For over a decade, MIT Associate Professor Rafael Gómez-Bombarelli has been at the forefront of using artificial intelligence to innovate new materials. As AI technology continues to evolve, so too do his ambitions. Now a newly tenured professor in materials science and engineering, Gómez-Bombarelli believes AI is set to revolutionize science in unprecedented ways. His work at MIT and beyond is dedicated to accelerating this future.
“We’re at a second inflection point,” Gómez-Bombarelli asserts.
The first one was around 2015 with the first wave of representation learning, generative AI, and high-throughput data in some areas of science. Those are some of the techniques I first brought into my lab at MIT. Now I think we’re at a second inflection point, mixing language and merging multiple modalities into general scientific intelligence.
Gómez-Bombarelli’s research blends physics-based simulations with methodologies like machine learning and generative AI to unearth new materials with promising real-world applications. His work has already led to advancements in materials for batteries, catalysts, plastics, and organic light-emitting diodes (OLEDs). Additionally, he has co-founded several companies and served on scientific advisory boards for startups applying AI to fields such as drug discovery and robotics. His latest venture, Lila Sciences, aims to construct a scientific superintelligence platform for the life sciences, chemical, and materials science industries.
From Experiments to Simulations
Gómez-Bombarelli’s journey into the realm of AI and materials science began in Spain, where he developed an early interest in the physical sciences. In 2001, he won a Chemistry Olympics competition, setting him on an academic path in chemistry at the University of Salamanca. There, he pursued both undergraduate and PhD studies, focusing on the function of DNA-damaging chemicals.
During his PhD, Gómez-Bombarelli transitioned from experimental work to simulations and computer science. “I started simulating the same chemical reactions I was measuring in the lab,” he recalls.
I like the way programming organizes your brain; it felt like a natural way to organize one’s thinking.
His fascination with simulations led him to a postdoctoral position in Scotland, studying quantum effects in biology, before joining Alán Aspuru-Guzik at Harvard University in 2014.
By 2016, Gómez-Bombarelli was among the pioneers using generative AI for chemistry, applying neural networks to understand molecular structures. His efforts to automate molecular simulations resulted in hundreds of thousands of calculations across materials, identifying numerous promising candidates for further testing.
Building a Computational Future
In 2018, after a stint in industry, Gómez-Bombarelli was encouraged to apply for a faculty position at MIT. Despite initial reluctance, he was drawn to MIT’s dynamic and collaborative environment. “Everything I had been doing as a postdoc and at the company was going to be a subset of what I could do at MIT,” he says.
Today, his lab focuses on the interplay between the composition, structure, and reactivity of atoms and their impact on material performance. They employ high-throughput simulations to create new materials and develop tools that integrate deep learning with physics-based modeling.

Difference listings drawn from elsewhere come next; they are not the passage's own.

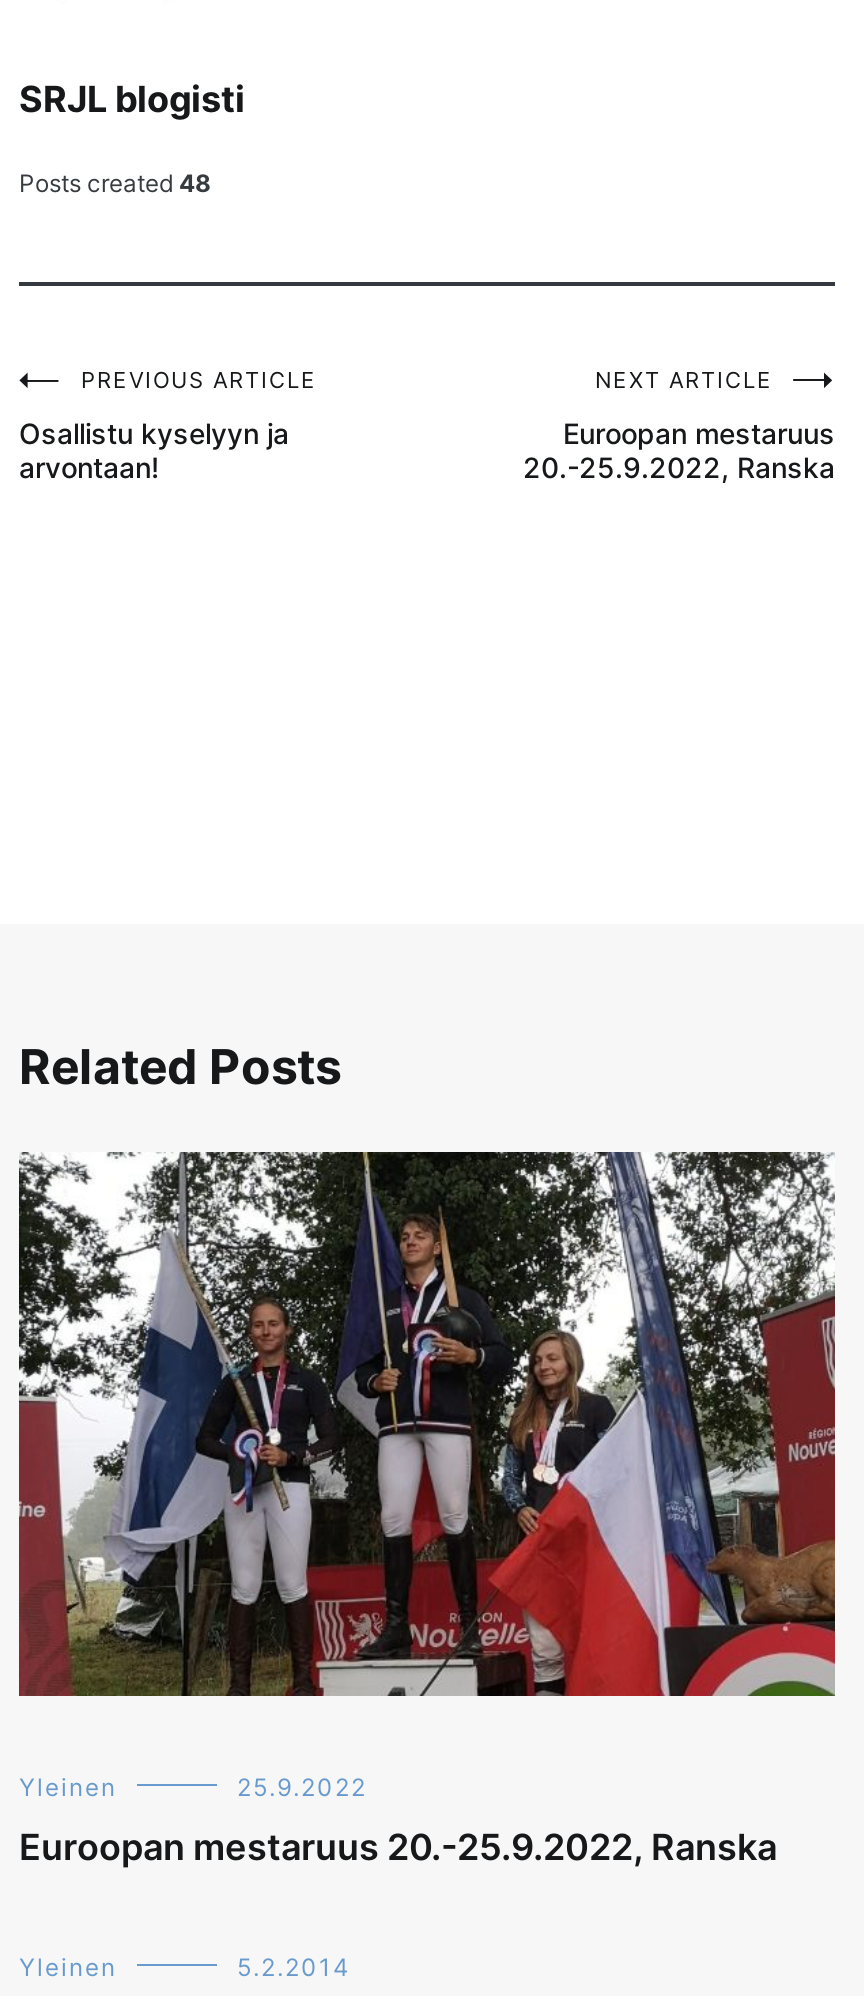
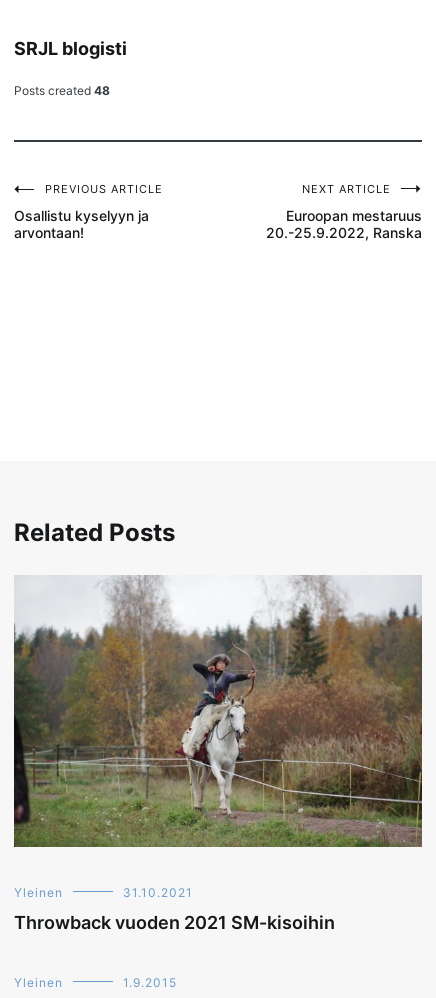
- [image]
- 25.9.2022
+ [image]
+ 31.10.2021

- Euroopan mestaruus 20.-25.9.2022, Ranska
+ Throwback vuoden 2021 SM-kisoihin

- 5.2.2014
+ 1.9.2015
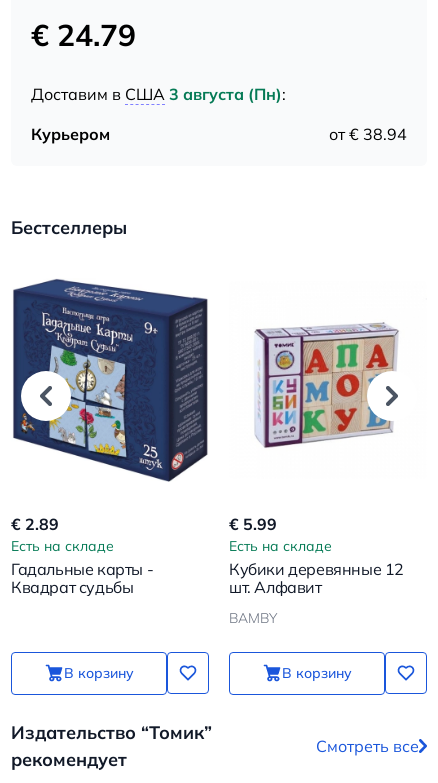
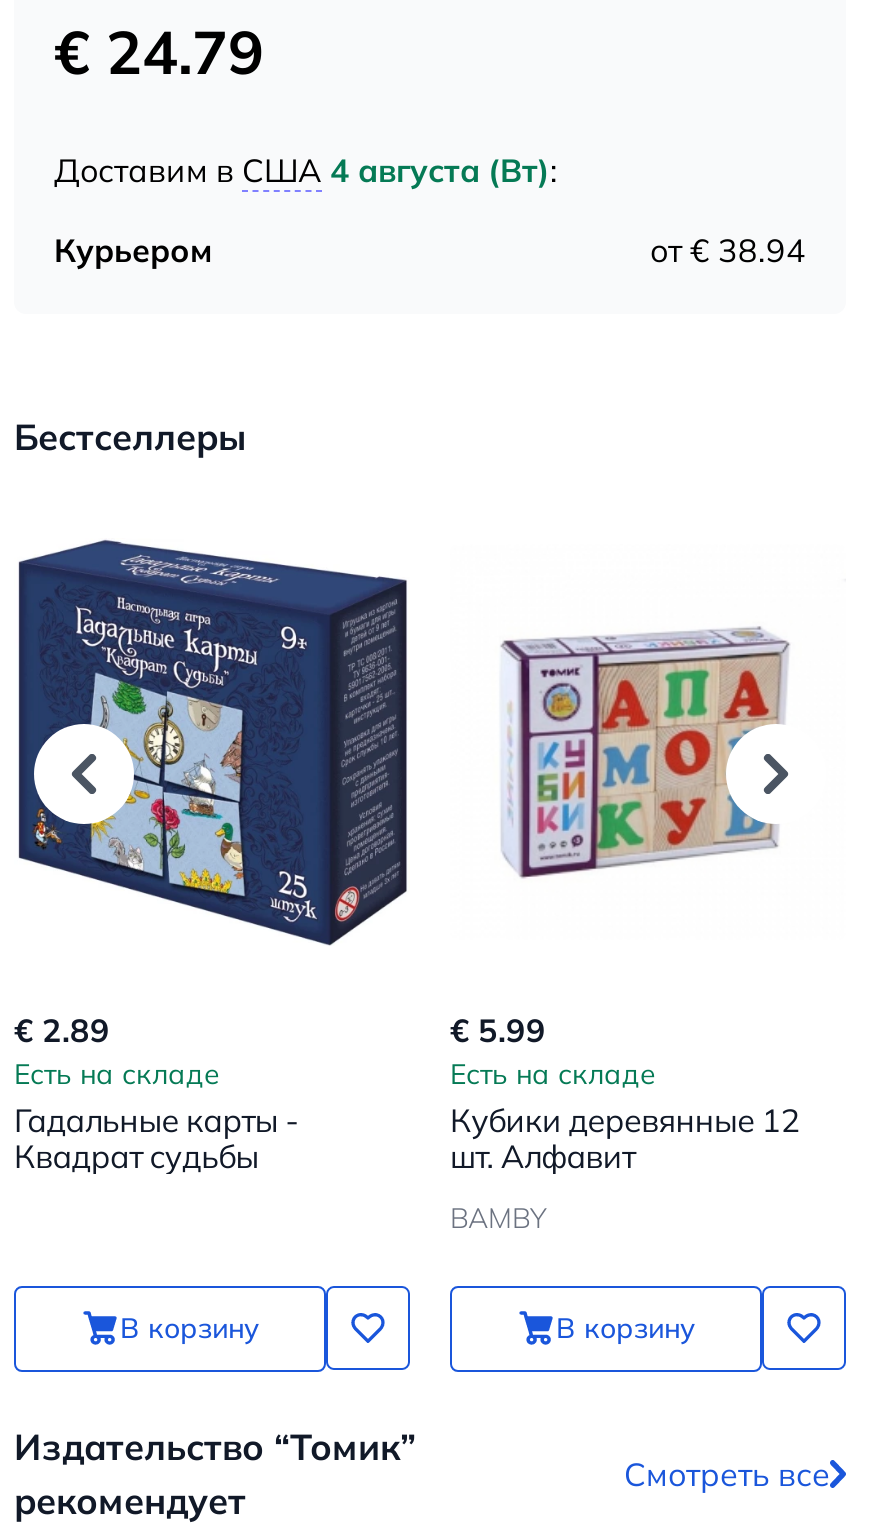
- Доставим в США 3 августа (Пн):
+ Доставим в США 4 августа (Вт):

Physics-based simulations make data and AI algorithms get better the more data you give them. There are all sorts of virtuous cycles between AI and simulations.
Gómez-Bombarelli’s group is entirely computational, allowing them a wide breadth of research without the constraints of physical experimentation. They collaborate closely with experimentalists and industries to ensure practical applications for their discoveries.
The Future of AI in Science
The rise of AI has seen the field mature significantly, with major companies like Meta, Microsoft, and Google’s DeepMind conducting physics-based simulations reminiscent of Gómez-Bombarelli’s early work. In November, the U.S. Department of Energy launched the Genesis Mission to leverage AI for scientific discovery and national security.
“AI for simulations has gone from something that maybe could work to a consensus scientific view,” Gómez-Bombarelli notes.
Humans think in natural language, we write papers in natural language, and it turns out these large language models that have mastered natural language have opened up the ability to accelerate science.
Reflecting on his time at MIT, Gómez-Bombarelli appreciates the non-competitive, positive-sum environment that fosters innovation. His research group, comprising around 25 graduate students and postdocs, embodies this ethos. “We’ve naturally grown into a really diverse group, with a diverse set of mentalities,” he says.
Everyone has their own career aspirations and strengths and weaknesses. Figuring out how to help people be the best versions of themselves is fun.
As AI continues to advance, Gómez-Bombarelli remains committed to pushing the boundaries of scientific exploration, ensuring that AI’s role in science is one of progress and positive impact.